Task goal
Only one stretch of the listing below is wanted. Begin at the line that has "MACACAO: 2 x", stop after the line that has "quote number: QT6489 -> QT6789", and repeat every line in between exactly.

Supplied information
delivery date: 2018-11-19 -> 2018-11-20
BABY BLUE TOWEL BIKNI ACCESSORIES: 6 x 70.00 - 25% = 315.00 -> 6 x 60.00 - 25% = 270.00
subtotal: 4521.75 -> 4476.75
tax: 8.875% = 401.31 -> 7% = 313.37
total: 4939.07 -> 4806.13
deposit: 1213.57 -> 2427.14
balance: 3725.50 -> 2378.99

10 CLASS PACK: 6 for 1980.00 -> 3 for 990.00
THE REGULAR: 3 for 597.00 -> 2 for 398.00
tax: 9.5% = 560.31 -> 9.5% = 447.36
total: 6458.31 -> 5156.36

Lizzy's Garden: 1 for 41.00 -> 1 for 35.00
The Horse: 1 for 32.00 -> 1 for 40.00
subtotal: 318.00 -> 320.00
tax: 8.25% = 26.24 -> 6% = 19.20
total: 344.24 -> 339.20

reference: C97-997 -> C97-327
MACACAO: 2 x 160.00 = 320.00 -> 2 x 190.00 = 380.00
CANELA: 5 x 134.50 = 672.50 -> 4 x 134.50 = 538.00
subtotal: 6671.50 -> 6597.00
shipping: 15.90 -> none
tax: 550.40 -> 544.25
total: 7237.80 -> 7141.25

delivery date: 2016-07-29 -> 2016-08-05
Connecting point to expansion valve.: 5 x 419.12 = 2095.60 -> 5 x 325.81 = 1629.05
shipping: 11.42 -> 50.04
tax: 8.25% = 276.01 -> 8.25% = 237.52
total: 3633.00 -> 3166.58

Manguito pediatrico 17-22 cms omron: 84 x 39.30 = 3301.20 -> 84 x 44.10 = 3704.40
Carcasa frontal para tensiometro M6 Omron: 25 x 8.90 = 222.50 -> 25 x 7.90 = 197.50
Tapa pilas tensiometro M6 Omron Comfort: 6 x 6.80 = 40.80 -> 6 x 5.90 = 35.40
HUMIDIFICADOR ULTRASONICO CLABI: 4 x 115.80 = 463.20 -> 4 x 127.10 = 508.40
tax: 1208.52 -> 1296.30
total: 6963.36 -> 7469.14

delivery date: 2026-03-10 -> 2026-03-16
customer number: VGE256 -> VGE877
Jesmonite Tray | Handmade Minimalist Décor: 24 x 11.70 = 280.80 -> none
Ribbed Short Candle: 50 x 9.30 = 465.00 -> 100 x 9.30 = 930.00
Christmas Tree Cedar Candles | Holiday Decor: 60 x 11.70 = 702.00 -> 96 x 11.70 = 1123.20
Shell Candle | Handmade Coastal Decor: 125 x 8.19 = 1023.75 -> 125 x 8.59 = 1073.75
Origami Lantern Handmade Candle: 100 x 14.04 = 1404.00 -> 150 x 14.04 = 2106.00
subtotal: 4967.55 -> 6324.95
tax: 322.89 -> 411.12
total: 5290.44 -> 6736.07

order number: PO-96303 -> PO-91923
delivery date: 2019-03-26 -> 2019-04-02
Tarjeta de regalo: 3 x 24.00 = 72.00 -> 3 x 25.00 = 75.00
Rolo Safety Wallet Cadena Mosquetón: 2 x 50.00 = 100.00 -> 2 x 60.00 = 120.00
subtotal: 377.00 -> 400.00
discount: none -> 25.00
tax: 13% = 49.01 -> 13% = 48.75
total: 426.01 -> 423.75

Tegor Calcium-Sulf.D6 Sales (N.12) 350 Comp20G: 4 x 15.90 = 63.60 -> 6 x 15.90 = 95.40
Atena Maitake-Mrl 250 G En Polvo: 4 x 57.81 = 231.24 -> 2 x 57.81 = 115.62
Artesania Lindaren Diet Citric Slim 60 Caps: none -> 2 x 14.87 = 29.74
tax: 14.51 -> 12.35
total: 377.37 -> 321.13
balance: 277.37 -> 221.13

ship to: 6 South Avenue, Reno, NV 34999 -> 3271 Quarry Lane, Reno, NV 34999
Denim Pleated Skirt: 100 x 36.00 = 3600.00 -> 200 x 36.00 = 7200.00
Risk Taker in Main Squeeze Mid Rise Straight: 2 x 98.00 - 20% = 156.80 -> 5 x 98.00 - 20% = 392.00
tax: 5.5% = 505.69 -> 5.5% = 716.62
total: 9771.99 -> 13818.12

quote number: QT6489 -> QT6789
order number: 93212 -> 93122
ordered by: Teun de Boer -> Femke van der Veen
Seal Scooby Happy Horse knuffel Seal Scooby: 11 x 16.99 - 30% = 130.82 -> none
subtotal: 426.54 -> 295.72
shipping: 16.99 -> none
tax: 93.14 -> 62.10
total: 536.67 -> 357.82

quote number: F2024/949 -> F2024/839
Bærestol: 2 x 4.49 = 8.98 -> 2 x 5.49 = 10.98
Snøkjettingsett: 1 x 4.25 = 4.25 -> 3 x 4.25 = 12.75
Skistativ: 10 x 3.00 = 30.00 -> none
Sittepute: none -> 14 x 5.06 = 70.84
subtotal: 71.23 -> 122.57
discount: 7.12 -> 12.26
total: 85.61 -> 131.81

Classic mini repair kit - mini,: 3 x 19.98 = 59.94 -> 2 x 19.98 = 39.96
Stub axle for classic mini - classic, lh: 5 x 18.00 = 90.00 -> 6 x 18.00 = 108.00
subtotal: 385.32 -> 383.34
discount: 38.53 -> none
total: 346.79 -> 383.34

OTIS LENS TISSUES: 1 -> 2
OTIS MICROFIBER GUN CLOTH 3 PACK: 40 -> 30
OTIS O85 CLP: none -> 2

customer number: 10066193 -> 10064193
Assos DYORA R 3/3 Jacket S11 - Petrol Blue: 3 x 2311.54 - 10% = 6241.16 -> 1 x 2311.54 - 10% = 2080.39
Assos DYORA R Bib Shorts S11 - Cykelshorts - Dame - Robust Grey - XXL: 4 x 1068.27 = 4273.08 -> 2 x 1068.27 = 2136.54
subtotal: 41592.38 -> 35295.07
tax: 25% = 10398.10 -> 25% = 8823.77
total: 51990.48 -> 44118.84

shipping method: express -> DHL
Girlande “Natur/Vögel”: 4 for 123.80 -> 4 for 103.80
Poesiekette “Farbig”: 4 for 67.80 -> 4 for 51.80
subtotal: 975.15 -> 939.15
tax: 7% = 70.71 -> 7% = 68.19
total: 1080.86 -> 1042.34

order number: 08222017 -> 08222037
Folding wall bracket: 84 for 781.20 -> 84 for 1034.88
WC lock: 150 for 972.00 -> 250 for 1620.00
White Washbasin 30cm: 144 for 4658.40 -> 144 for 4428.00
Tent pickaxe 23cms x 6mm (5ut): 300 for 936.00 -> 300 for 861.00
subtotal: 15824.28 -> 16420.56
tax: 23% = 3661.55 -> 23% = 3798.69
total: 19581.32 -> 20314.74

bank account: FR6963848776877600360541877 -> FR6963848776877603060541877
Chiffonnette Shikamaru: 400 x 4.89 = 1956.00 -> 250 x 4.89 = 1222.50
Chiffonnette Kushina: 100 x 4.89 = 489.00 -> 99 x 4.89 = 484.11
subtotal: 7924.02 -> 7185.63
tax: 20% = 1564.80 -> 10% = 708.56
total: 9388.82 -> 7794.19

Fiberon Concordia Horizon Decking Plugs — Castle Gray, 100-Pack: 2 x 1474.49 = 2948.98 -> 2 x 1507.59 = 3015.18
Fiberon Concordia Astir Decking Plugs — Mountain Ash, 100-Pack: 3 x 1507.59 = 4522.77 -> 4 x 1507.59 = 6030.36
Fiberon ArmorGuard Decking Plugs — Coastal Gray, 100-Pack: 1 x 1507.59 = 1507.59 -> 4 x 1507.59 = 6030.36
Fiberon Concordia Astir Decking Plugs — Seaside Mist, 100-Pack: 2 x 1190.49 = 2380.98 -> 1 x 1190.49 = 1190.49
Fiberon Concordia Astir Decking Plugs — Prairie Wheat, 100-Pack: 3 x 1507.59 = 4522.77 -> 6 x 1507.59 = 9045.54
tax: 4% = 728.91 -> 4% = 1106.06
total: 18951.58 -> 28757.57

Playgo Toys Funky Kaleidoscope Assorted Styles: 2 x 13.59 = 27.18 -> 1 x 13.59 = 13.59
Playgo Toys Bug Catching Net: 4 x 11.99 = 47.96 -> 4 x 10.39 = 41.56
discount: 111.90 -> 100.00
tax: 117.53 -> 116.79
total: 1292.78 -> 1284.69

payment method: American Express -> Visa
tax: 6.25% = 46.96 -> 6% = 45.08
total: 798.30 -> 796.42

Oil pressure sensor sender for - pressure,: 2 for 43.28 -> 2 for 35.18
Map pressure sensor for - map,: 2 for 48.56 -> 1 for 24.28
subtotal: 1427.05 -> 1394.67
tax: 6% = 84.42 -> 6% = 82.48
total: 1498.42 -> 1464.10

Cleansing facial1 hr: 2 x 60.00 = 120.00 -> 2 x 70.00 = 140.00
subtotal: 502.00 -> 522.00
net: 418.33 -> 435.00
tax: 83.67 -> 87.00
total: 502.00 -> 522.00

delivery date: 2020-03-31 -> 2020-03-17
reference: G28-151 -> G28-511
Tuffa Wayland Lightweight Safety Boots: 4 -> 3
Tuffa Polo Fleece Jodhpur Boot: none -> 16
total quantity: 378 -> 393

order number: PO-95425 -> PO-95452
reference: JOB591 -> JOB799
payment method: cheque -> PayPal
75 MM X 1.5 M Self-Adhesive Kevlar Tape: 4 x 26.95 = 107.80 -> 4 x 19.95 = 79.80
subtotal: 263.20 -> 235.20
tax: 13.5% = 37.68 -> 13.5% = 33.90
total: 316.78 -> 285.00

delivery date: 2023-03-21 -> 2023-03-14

Output below
MACACAO: 2 x 160.00 = 320.00 -> 2 x 190.00 = 380.00
CANELA: 5 x 134.50 = 672.50 -> 4 x 134.50 = 538.00
subtotal: 6671.50 -> 6597.00
shipping: 15.90 -> none
tax: 550.40 -> 544.25
total: 7237.80 -> 7141.25

delivery date: 2016-07-29 -> 2016-08-05
Connecting point to expansion valve.: 5 x 419.12 = 2095.60 -> 5 x 325.81 = 1629.05
shipping: 11.42 -> 50.04
tax: 8.25% = 276.01 -> 8.25% = 237.52
total: 3633.00 -> 3166.58

Manguito pediatrico 17-22 cms omron: 84 x 39.30 = 3301.20 -> 84 x 44.10 = 3704.40
Carcasa frontal para tensiometro M6 Omron: 25 x 8.90 = 222.50 -> 25 x 7.90 = 197.50
Tapa pilas tensiometro M6 Omron Comfort: 6 x 6.80 = 40.80 -> 6 x 5.90 = 35.40
HUMIDIFICADOR ULTRASONICO CLABI: 4 x 115.80 = 463.20 -> 4 x 127.10 = 508.40
tax: 1208.52 -> 1296.30
total: 6963.36 -> 7469.14

delivery date: 2026-03-10 -> 2026-03-16
customer number: VGE256 -> VGE877
Jesmonite Tray | Handmade Minimalist Décor: 24 x 11.70 = 280.80 -> none
Ribbed Short Candle: 50 x 9.30 = 465.00 -> 100 x 9.30 = 930.00
Christmas Tree Cedar Candles | Holiday Decor: 60 x 11.70 = 702.00 -> 96 x 11.70 = 1123.20
Shell Candle | Handmade Coastal Decor: 125 x 8.19 = 1023.75 -> 125 x 8.59 = 1073.75
Origami Lantern Handmade Candle: 100 x 14.04 = 1404.00 -> 150 x 14.04 = 2106.00
subtotal: 4967.55 -> 6324.95
tax: 322.89 -> 411.12
total: 5290.44 -> 6736.07

order number: PO-96303 -> PO-91923
delivery date: 2019-03-26 -> 2019-04-02
Tarjeta de regalo: 3 x 24.00 = 72.00 -> 3 x 25.00 = 75.00
Rolo Safety Wallet Cadena Mosquetón: 2 x 50.00 = 100.00 -> 2 x 60.00 = 120.00
subtotal: 377.00 -> 400.00
discount: none -> 25.00
tax: 13% = 49.01 -> 13% = 48.75
total: 426.01 -> 423.75

Tegor Calcium-Sulf.D6 Sales (N.12) 350 Comp20G: 4 x 15.90 = 63.60 -> 6 x 15.90 = 95.40
Atena Maitake-Mrl 250 G En Polvo: 4 x 57.81 = 231.24 -> 2 x 57.81 = 115.62
Artesania Lindaren Diet Citric Slim 60 Caps: none -> 2 x 14.87 = 29.74
tax: 14.51 -> 12.35
total: 377.37 -> 321.13
balance: 277.37 -> 221.13

ship to: 6 South Avenue, Reno, NV 34999 -> 3271 Quarry Lane, Reno, NV 34999
Denim Pleated Skirt: 100 x 36.00 = 3600.00 -> 200 x 36.00 = 7200.00
Risk Taker in Main Squeeze Mid Rise Straight: 2 x 98.00 - 20% = 156.80 -> 5 x 98.00 - 20% = 392.00
tax: 5.5% = 505.69 -> 5.5% = 716.62
total: 9771.99 -> 13818.12

quote number: QT6489 -> QT6789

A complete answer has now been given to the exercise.